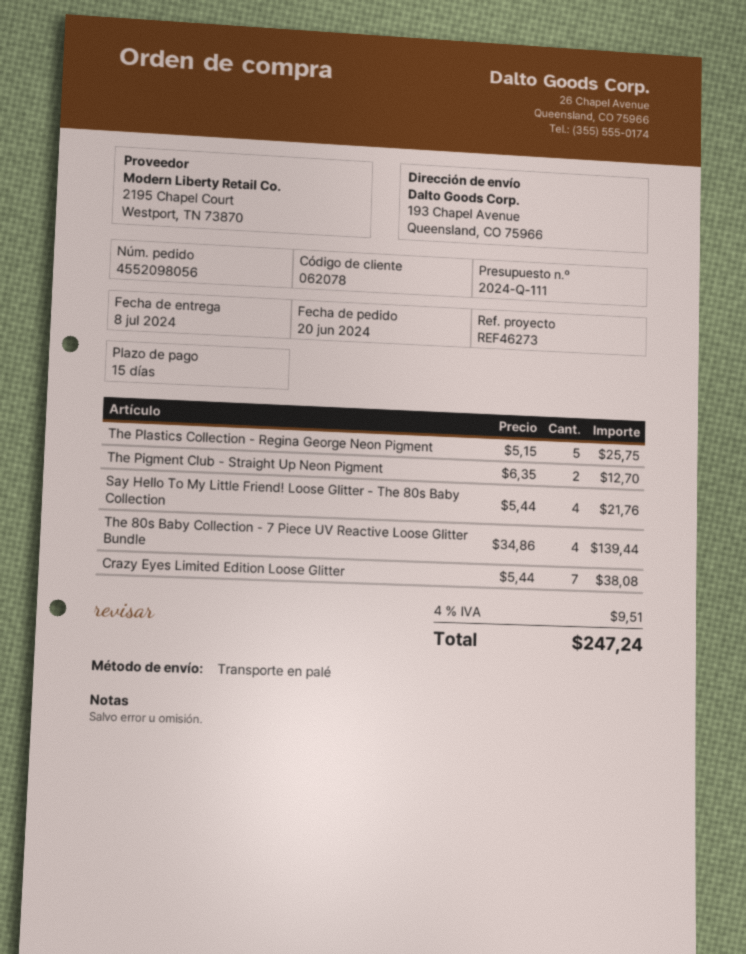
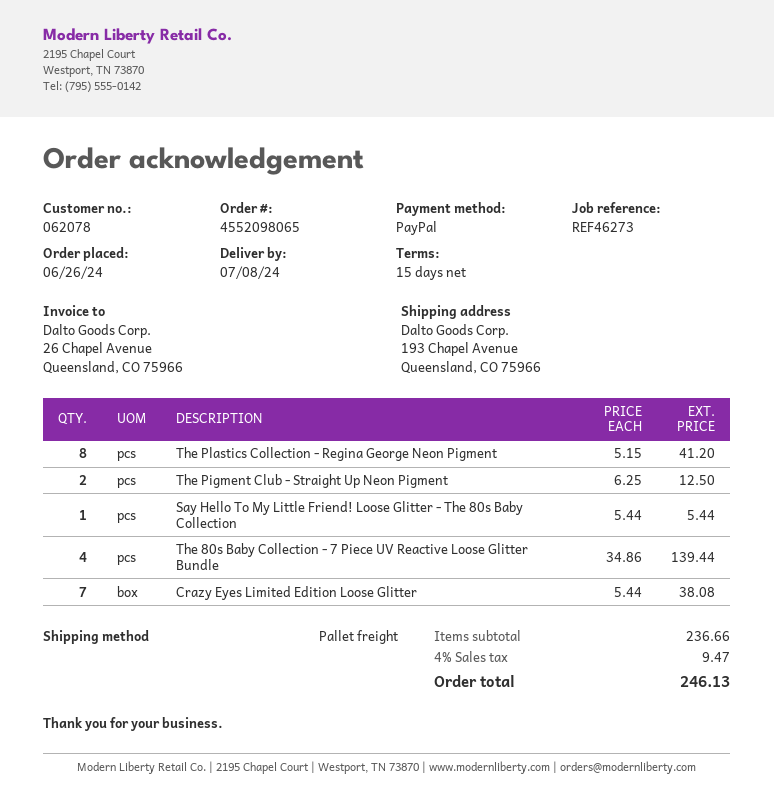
order number: 4552098056 -> 4552098065
order date: 2024-06-20 -> 2024-06-26
The Plastics Collection - Regina George Neon Pigment: 5 x 5.15 = 25.75 -> 8 x 5.15 = 41.20
The Pigment Club - Straight Up Neon Pigment: 2 x 6.35 = 12.70 -> 2 x 6.25 = 12.50
Say Hello To My Little Friend! Loose Glitter - The 80s Baby Collection: 4 x 5.44 = 21.76 -> 1 x 5.44 = 5.44
tax: 4% = 9.51 -> 4% = 9.47
total: 247.24 -> 246.13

--

→ GOAL OF THE EXERCISE
Repeat all the records above exactly, leaving out any pictures.

→ TASK SOLUTION
order number: 4552098056 -> 4552098065
order date: 2024-06-20 -> 2024-06-26
The Plastics Collection - Regina George Neon Pigment: 5 x 5.15 = 25.75 -> 8 x 5.15 = 41.20
The Pigment Club - Straight Up Neon Pigment: 2 x 6.35 = 12.70 -> 2 x 6.25 = 12.50
Say Hello To My Little Friend! Loose Glitter - The 80s Baby Collection: 4 x 5.44 = 21.76 -> 1 x 5.44 = 5.44
tax: 4% = 9.51 -> 4% = 9.47
total: 247.24 -> 246.13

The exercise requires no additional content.